In a world where a viral TikTok video can make a brand trend globally in mere hours, the traditional market research cycle – which often lasts up to 12 weeks – is becoming a liability.
The lag between a survey question and the answers of a wide (or targeted) group of respondents has become a primary hurdle for Fortune 500 decision makers, who are forced to navigate volatile geopolitical and economic shifts with data that is often out of date by the time they reach the slide deck, as industry experts have observed.
Brox, a predictive human intelligence startup, recently announced a strategic funding round after a year where they reported 10X revenue growth. His proposal is as ambitious as it is technical: the construction of "parallel universe" Populated with 60,000 digital twins of real, living humans and their complete demographic profiles and consumer preferences, allowing enterprises to run unlimited experiments in hours instead of months.
“These digital twins are one-to-one replicas of real, actual persons," Brox CEO Hamish Brocklebank said in a recent video call interview with VentureBeat. "We recruit real people like a normal panel company, pay them to interview them, and capture all the data around them – completely consent driven.
The company, currently a mere 14-person operation, is positioning itself as the opposite "crazy" Research Industry. By replacing statistical models with behavioral replications, Brox aims to change how the world’s largest banks and pharmaceutical giants predict human reactions to high-risk global and market-shifting events, or narrow, targeted product releases and personnel news, and everything in between.

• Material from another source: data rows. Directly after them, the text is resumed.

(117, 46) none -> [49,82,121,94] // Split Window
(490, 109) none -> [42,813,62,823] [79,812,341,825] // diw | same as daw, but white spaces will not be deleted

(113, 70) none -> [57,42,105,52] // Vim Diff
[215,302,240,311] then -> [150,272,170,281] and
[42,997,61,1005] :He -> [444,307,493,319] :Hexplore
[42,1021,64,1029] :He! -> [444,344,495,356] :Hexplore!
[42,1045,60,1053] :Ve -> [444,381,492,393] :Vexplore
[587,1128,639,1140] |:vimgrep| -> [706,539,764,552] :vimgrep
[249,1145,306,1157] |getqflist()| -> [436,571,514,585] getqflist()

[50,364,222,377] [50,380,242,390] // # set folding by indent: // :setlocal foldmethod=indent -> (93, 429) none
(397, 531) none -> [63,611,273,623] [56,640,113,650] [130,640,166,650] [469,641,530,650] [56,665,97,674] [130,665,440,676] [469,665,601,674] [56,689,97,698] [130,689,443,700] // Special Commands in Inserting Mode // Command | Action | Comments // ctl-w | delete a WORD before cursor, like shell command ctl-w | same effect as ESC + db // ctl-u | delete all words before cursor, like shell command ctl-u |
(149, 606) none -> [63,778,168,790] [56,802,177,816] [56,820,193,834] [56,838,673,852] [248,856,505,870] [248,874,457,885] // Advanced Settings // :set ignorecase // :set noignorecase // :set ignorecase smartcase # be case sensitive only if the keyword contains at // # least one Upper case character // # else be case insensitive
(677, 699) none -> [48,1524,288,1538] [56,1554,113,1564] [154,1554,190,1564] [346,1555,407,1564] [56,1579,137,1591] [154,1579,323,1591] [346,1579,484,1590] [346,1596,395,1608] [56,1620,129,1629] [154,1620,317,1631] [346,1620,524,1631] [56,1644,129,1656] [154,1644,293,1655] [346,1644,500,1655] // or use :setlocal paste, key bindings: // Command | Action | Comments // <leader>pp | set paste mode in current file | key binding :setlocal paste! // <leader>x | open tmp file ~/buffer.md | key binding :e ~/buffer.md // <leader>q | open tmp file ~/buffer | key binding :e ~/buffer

The types of surveys and specific questions that Brox asks its digital twins are completely open-ended and can be customized to suit the use cases and goals of any potential business customer.
According to Brocklebank, examples of survey questions include: “What would happen if the US invades Iran or Greenland? Will Bank of America depositors put more money into their accounts or take more money out? Or, in pharmaceuticals, if RFK Jr. says something next week, will that make people more or less likely to take the vaccine?”
Not synthetic people – AI copies of real people
The main differentiator of Brox’s technology lies in the fidelity of its input data.
While many competitors "digital audience" The space depends entirely on synthetic identities – generic personalities generated by large language models (LLMs) – Brocklebank argues that these methods inevitably produce "oh slope".
Purely synthetic audiences often coalesce around limited distribution of answers, over-indexing "Correct" Or "Healthy" behavior (e.g. eating broccoli) due to implicit biases in underlying models.
brox’s "digital twin" Instead there are one-to-one behavioral replicas of real individuals who have been recruited and interviewed in detailed depth. The process is intensive:
- in-depth interviews: The company conducts hours of real and AI-powered interviews with each participant.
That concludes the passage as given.